━━━ Given records ━━━
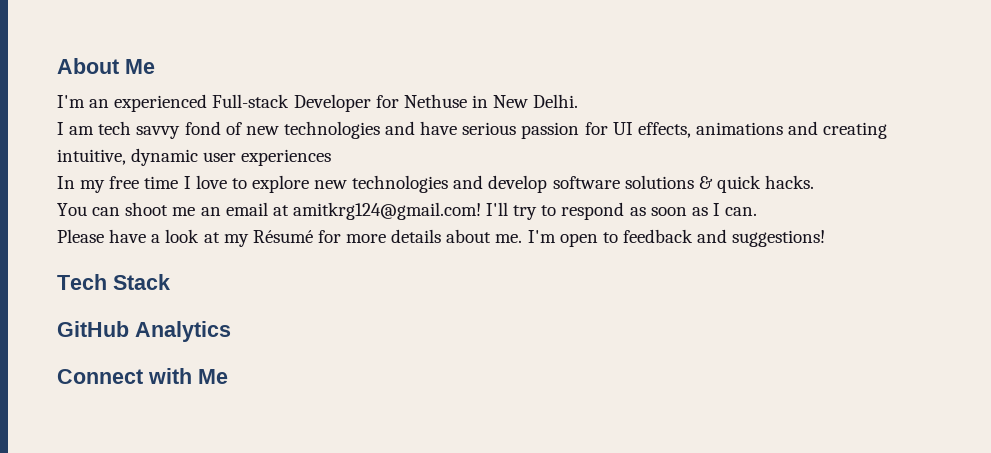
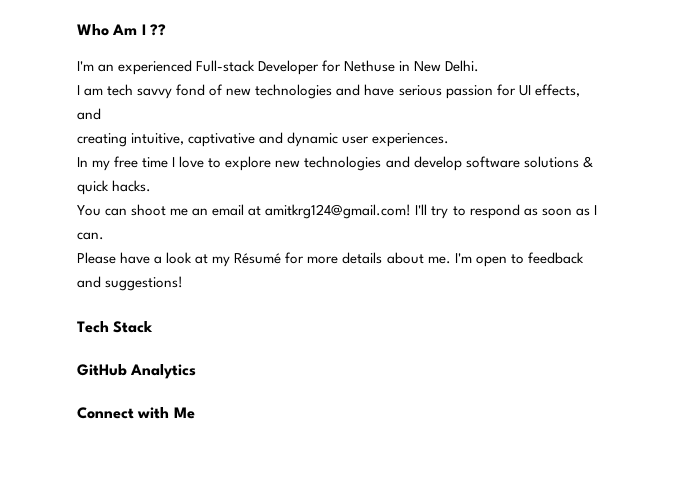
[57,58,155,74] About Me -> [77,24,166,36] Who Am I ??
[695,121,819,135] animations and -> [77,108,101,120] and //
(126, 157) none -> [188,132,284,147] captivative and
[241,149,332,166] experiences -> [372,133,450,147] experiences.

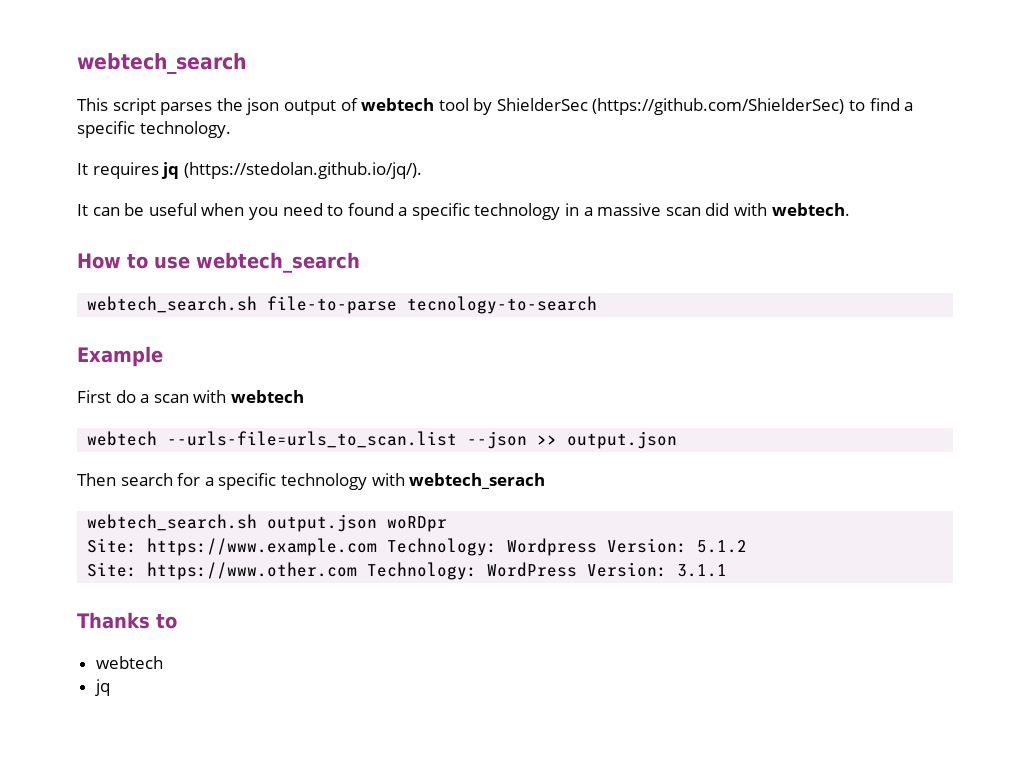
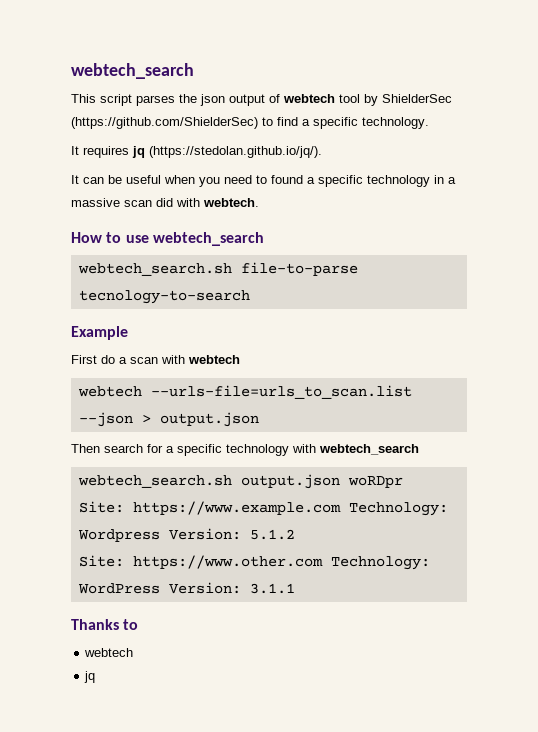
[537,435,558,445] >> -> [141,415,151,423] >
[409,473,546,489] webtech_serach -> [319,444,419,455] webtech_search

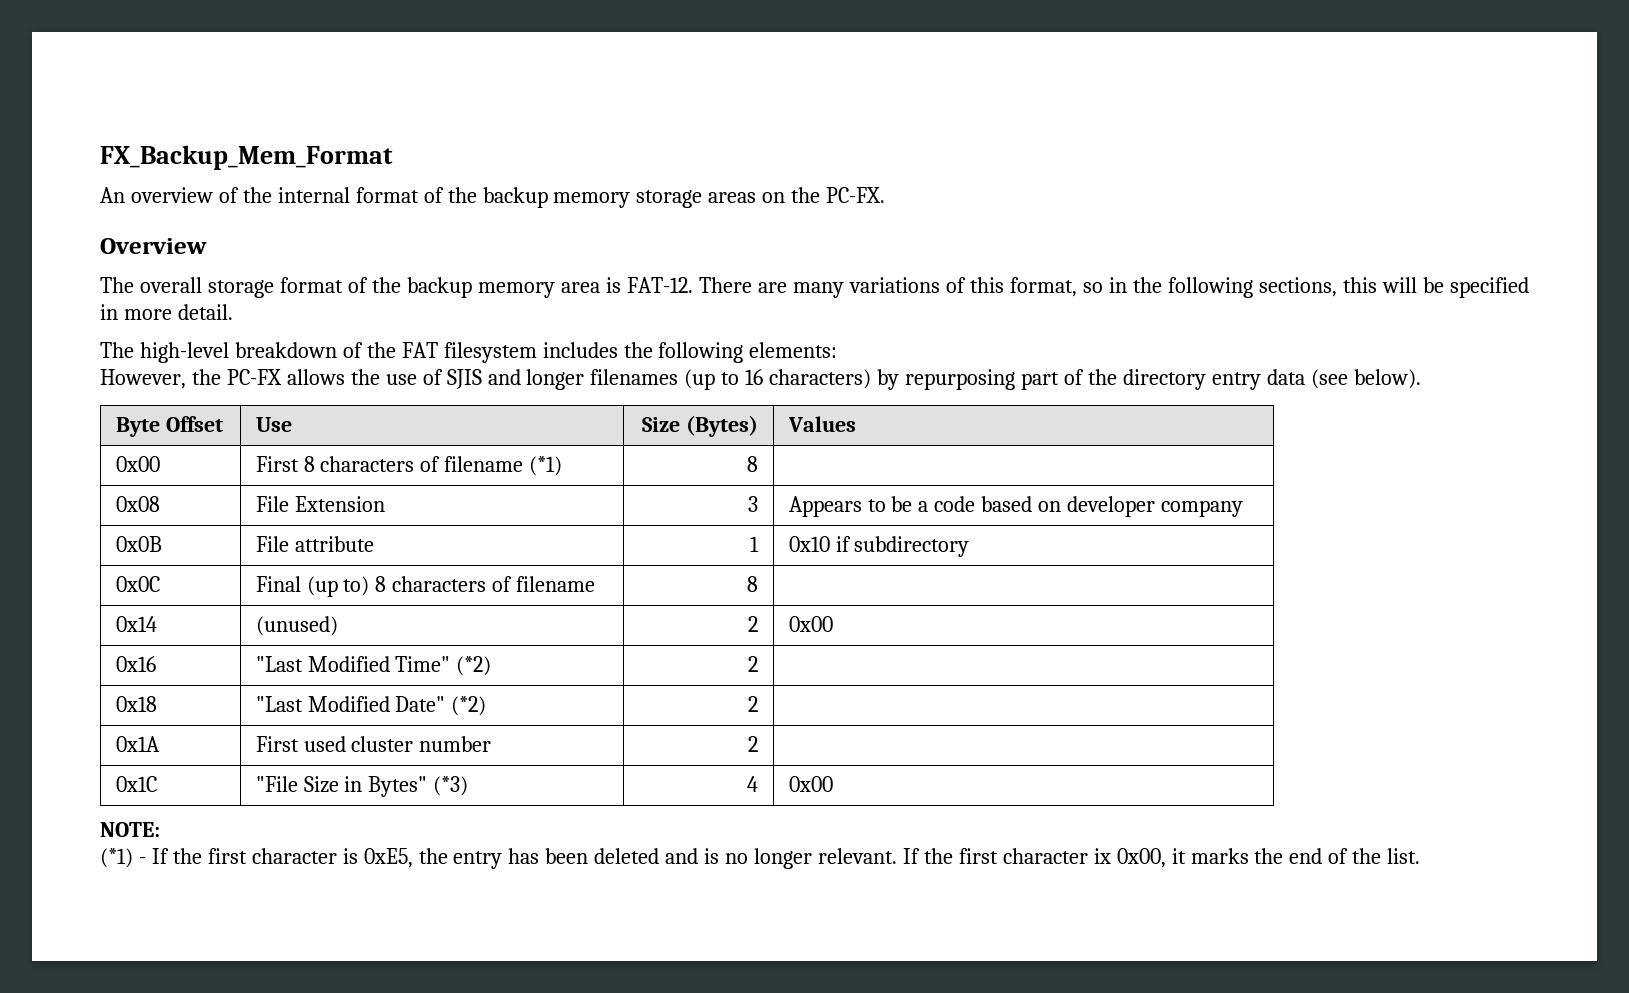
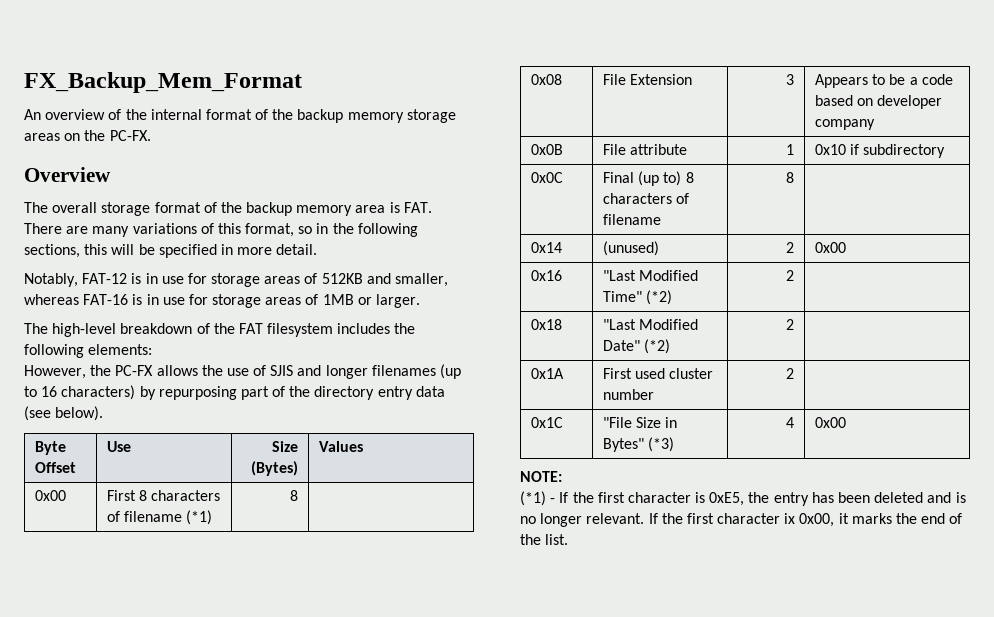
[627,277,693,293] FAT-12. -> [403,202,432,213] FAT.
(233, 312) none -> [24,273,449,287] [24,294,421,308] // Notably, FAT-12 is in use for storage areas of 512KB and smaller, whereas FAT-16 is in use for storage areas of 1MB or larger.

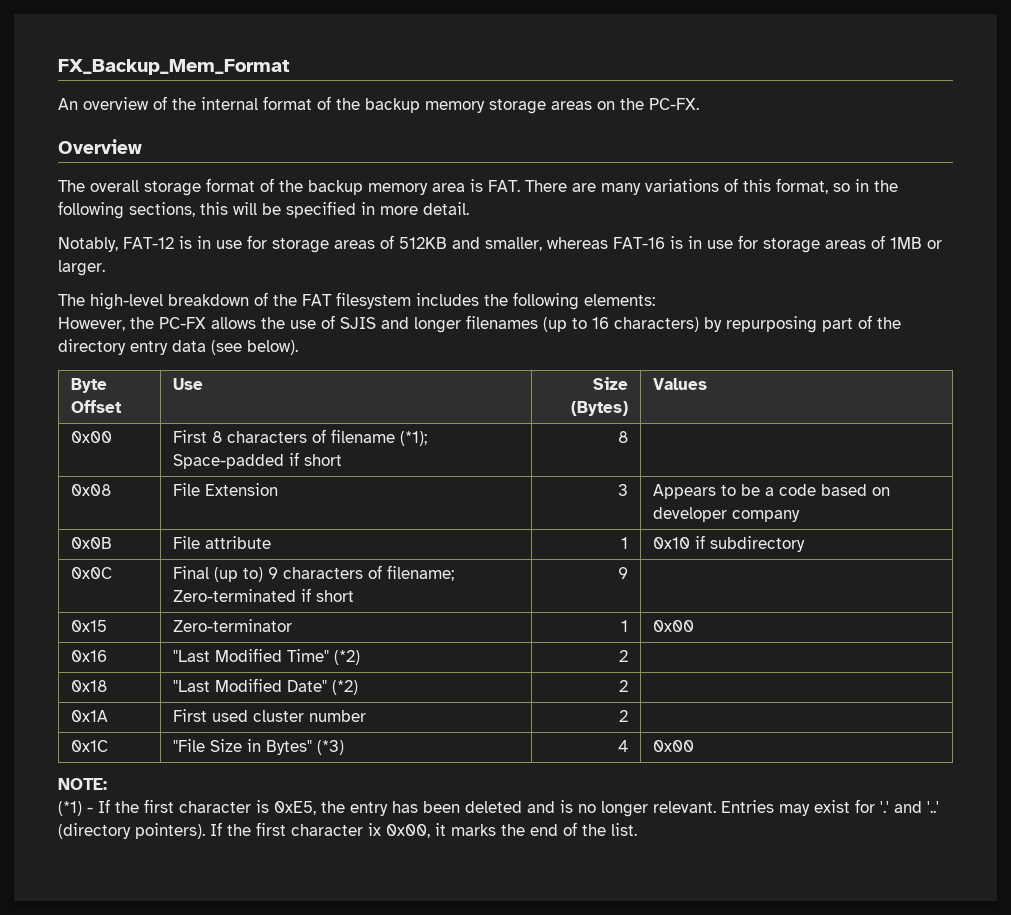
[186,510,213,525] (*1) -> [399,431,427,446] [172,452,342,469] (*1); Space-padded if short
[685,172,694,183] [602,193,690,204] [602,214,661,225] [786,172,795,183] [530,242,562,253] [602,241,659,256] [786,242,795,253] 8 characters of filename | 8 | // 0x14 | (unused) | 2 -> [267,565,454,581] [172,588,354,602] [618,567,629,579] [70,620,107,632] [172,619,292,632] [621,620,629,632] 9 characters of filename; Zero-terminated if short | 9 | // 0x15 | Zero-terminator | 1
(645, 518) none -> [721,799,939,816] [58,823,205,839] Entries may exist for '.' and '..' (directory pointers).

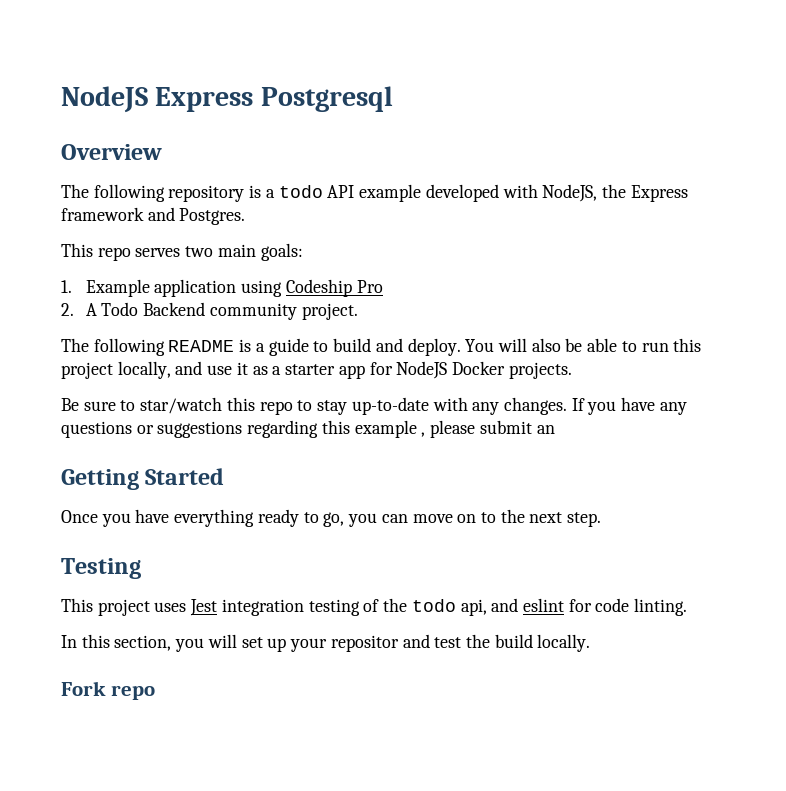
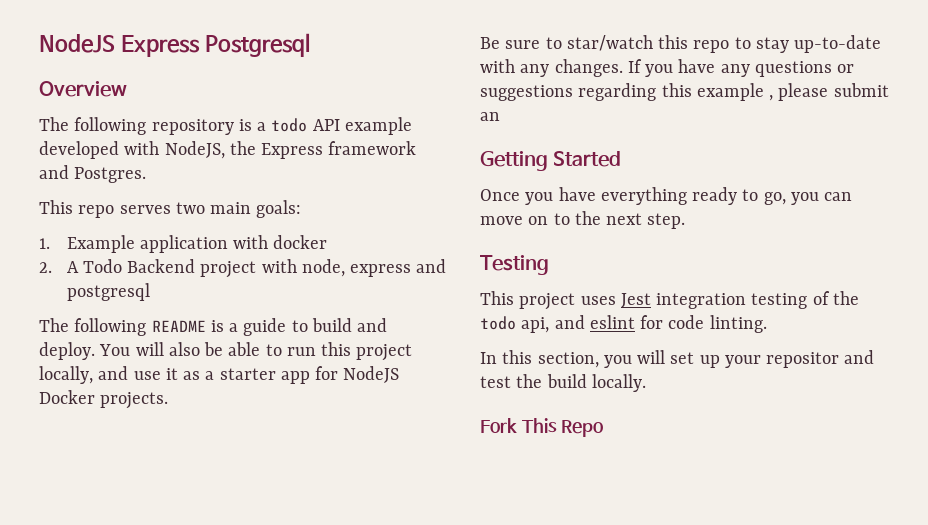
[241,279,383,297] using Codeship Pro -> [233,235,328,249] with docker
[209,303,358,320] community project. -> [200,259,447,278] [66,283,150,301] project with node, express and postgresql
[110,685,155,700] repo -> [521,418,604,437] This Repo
━━━
Output exactly the lines of the data that run from the one containing "[209,303,358,320] community project." to the very last line, and no others.

[209,303,358,320] community project. -> [200,259,447,278] [66,283,150,301] project with node, express and postgresql
[110,685,155,700] repo -> [521,418,604,437] This Repo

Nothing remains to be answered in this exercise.